The 1993 Neuse River Basinwide Water Quality Plan recognized that eutrophication continued to be a water quality problem in the estuary below New Bern. Extensive fish kills in 1995 prompted further study of the problem. Low dissolved oxygen levels associated with algal blooms were determined to be a probable cause of many of the fish kills. Researchers also determined that the toxic dinoflagellate, Pfiesteria piscida, may have been responsible for many of the fish kills.

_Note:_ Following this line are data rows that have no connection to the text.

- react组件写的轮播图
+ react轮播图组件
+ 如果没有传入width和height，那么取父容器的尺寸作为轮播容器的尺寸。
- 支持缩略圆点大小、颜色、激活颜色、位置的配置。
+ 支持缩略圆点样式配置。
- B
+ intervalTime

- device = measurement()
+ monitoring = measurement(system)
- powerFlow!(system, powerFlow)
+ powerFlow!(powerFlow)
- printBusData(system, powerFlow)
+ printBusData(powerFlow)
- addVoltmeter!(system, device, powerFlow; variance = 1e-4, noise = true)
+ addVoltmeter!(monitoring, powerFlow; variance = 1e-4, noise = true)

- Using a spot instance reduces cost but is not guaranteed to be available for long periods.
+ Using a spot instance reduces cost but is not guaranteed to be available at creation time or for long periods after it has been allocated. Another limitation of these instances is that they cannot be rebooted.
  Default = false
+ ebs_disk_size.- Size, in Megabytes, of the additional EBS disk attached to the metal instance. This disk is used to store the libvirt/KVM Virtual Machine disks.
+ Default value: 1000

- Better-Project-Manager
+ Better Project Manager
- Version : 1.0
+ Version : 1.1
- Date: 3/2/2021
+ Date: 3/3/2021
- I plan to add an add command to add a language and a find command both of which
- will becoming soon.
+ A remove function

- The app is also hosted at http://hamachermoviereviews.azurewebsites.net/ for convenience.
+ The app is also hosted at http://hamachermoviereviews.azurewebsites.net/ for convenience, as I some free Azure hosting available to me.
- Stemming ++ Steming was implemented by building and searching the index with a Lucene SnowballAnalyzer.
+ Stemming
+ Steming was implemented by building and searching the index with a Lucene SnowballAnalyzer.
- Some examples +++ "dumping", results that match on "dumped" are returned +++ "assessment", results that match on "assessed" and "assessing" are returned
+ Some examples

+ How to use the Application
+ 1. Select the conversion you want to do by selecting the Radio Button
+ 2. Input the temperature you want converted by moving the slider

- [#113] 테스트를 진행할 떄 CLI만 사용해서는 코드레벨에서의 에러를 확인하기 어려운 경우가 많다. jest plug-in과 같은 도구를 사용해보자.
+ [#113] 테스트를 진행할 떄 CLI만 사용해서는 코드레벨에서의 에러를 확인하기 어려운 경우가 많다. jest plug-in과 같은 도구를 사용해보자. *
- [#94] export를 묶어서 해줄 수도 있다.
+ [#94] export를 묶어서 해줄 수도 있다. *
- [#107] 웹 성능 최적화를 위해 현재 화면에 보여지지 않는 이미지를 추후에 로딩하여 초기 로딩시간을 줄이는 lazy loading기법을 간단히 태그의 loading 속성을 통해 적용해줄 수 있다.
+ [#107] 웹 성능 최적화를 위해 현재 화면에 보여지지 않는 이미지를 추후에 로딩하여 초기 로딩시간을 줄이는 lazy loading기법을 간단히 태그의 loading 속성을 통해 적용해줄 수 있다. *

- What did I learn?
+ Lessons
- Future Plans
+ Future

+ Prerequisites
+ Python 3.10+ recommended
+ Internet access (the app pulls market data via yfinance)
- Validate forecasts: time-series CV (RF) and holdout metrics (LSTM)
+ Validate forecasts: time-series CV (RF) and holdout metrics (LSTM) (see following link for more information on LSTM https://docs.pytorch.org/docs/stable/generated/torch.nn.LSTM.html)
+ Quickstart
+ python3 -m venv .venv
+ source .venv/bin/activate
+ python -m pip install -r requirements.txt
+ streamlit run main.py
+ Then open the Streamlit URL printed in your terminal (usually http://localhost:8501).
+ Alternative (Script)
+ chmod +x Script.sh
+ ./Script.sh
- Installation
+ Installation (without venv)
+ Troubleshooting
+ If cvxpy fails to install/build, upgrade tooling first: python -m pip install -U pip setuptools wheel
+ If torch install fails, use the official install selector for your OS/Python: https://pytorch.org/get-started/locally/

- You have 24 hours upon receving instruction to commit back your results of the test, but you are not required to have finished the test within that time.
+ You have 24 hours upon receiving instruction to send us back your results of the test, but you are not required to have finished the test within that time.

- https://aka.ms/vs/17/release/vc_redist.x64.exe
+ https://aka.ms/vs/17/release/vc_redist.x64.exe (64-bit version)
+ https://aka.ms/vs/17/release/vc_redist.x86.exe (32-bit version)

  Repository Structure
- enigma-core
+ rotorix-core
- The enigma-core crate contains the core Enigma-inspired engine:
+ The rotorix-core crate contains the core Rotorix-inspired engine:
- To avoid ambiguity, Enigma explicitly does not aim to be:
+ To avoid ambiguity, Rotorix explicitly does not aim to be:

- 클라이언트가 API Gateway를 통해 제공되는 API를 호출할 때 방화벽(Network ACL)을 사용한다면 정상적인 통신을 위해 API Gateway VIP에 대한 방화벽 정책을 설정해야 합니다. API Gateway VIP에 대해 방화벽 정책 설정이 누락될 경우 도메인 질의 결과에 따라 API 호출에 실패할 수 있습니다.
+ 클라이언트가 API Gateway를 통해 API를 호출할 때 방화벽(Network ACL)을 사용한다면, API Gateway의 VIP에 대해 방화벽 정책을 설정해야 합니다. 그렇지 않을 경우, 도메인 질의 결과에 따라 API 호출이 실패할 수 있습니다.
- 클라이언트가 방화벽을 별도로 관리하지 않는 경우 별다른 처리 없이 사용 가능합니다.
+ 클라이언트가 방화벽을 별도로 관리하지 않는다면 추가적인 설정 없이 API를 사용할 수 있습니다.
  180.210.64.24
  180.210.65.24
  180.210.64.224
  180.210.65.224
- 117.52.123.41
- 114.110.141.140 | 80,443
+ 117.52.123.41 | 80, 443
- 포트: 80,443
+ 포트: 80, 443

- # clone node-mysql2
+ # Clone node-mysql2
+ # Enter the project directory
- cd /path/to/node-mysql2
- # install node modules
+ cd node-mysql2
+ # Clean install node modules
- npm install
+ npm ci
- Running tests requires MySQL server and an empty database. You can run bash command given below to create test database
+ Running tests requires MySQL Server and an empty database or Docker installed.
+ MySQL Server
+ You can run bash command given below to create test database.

The algal blooms and correspondingly high levels of chlorophyll a prompted DWQ to place the Neuse River estuary on the 1994 303(d) list of impaired waters. In 1996, the NC Senate Select Committee on River Water Quality and Fish Kills sponsored a workshop with numerous scientists familiar with the Neuse River water quality problems. The group reached consensus that a 30 percent reduction in total nitrogen entering the estuary was a good starting goal to reduce the extent and duration of algal blooms. In 1996, the 30 percent reduction was put into law (Session Laws 1995, Section 572). The state funded the Neuse Modeling and Monitoring Project (MODMON) to quantitatively assess the interactions and pathways between nutrients, phytoplankton and dissolved oxygen in the estuary. A Total Maximum Daily Load (TMDL) was developed in two stages and approved by EPA in 2002 to address the nitrogen overloading to the estuary. A TMDL is a calculation of the maximum amount of a pollutant that a waterbody can receive and still meet water quality standards, and an allocation of that load among the various sources of that pollutant. The TMDL developed for the Neuse estuary showed a 30% reduction in nitrogen loading is needed.
The North Carolina Environmental Management Commission (EMC) adopted a comprehensive set of permanent rules that became effective August 1, 1998 to implement the Neuse Nutrient Strategy. While individual implementation dates varied, all of the rules were fully implemented by 2003.